I have this route, that should work for both middlewares
Route::middleware(['company', 'consultant'])->group(function () {
Route::resource('/tasks', TaskController::class);
});
If I do
Route::middleware(['consultant'])->group(function () {
Route::resource('/tasks', TaskController::class);
});
Or
Route::middleware(['company'])->group(function () {
Route::resource('/tasks', TaskController::class);
});
Both work, yet the first example with both it does work just for the company.

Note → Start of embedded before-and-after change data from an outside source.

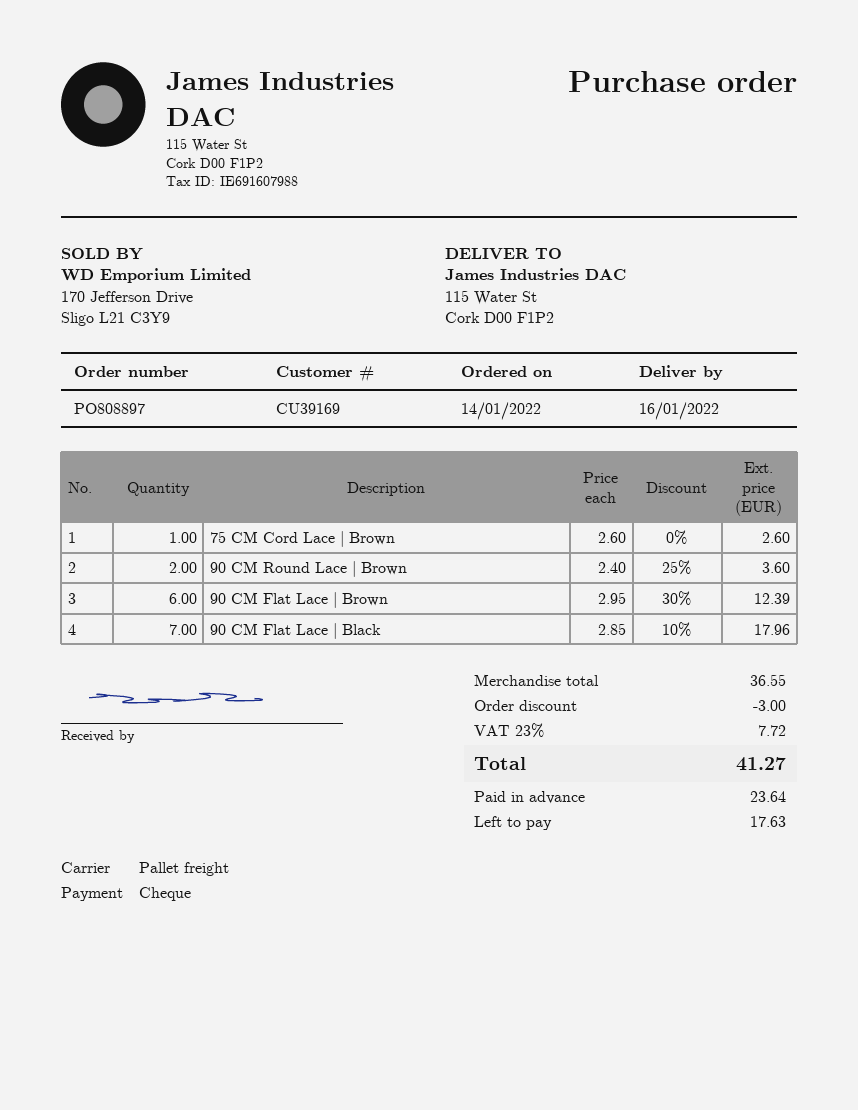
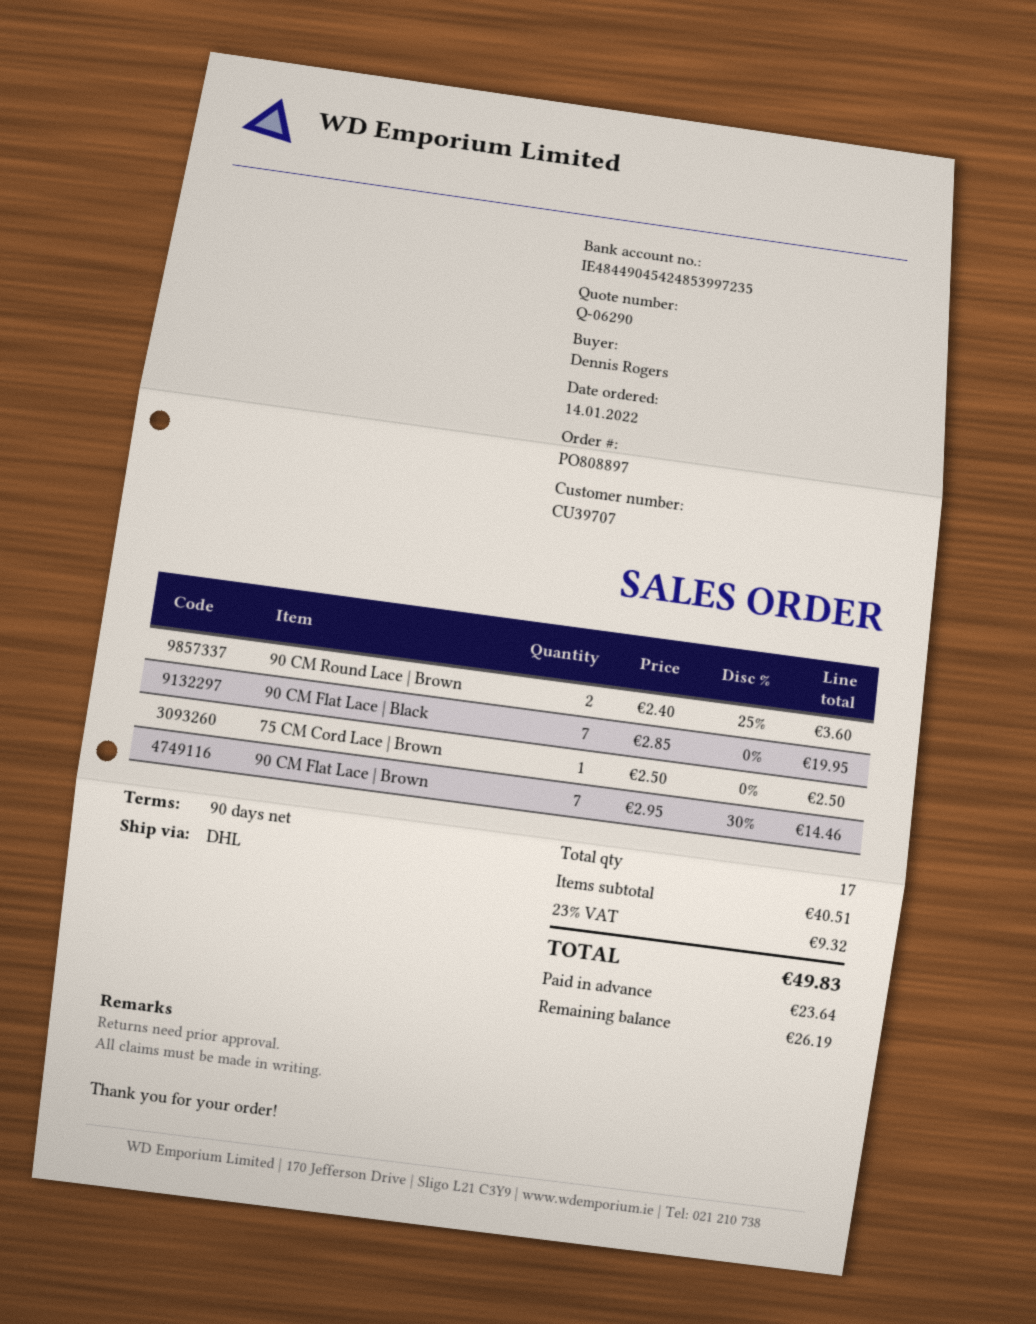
customer number: CU39169 -> CU39707
shipping method: pallet freight -> DHL
75 CM Cord Lace | Brown: 1 x 2.60 = 2.60 -> 1 x 2.50 = 2.50
90 CM Flat Lace | Brown: 6 x 2.95 - 30% = 12.39 -> 7 x 2.95 - 30% = 14.46
90 CM Flat Lace | Black: 7 x 2.85 - 10% = 17.96 -> 7 x 2.85 = 19.95
subtotal: 36.55 -> 40.51
discount: 3.00 -> none
tax: 23% = 7.72 -> 23% = 9.32
total: 41.27 -> 49.83
balance: 17.63 -> 26.19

In routeMiddleware I have as expected
'consultant' => \App\Http\Middleware\IsConsultant::class,
'company' => \App\Http\Middleware\IsCompany::class,
And in the Middleware folder
class IsCompany
{
public function handle(Request $request, Closure $next)
{
if (Auth::user() && Auth::user()->type == 2) {
return $next($request);
}
return redirect('dashboard')->with('error','You have not admin access');
}
}
class IsConsultant
{
public function handle(Request $request, Closure $next)
{
if (Auth::user() && Auth::user()->type == 1) {
return $next($request);
}
return redirect('dashboard')->with('error','You have not admin access');
}
}
CodePudding user response:
If you want both of the middleware to succeed and pass the request, they won't. They are mutually exclusive, since one needs Auth::user()->type == 2
and other Auth::user()->type == 1
If one succeeds, the other has to fail by definition.
You can rather have a single middleware with in_array(Auth::user()->type, [1, 2], true)
that'd work when the user type is either 1
or 2
, if that's what you're looking for.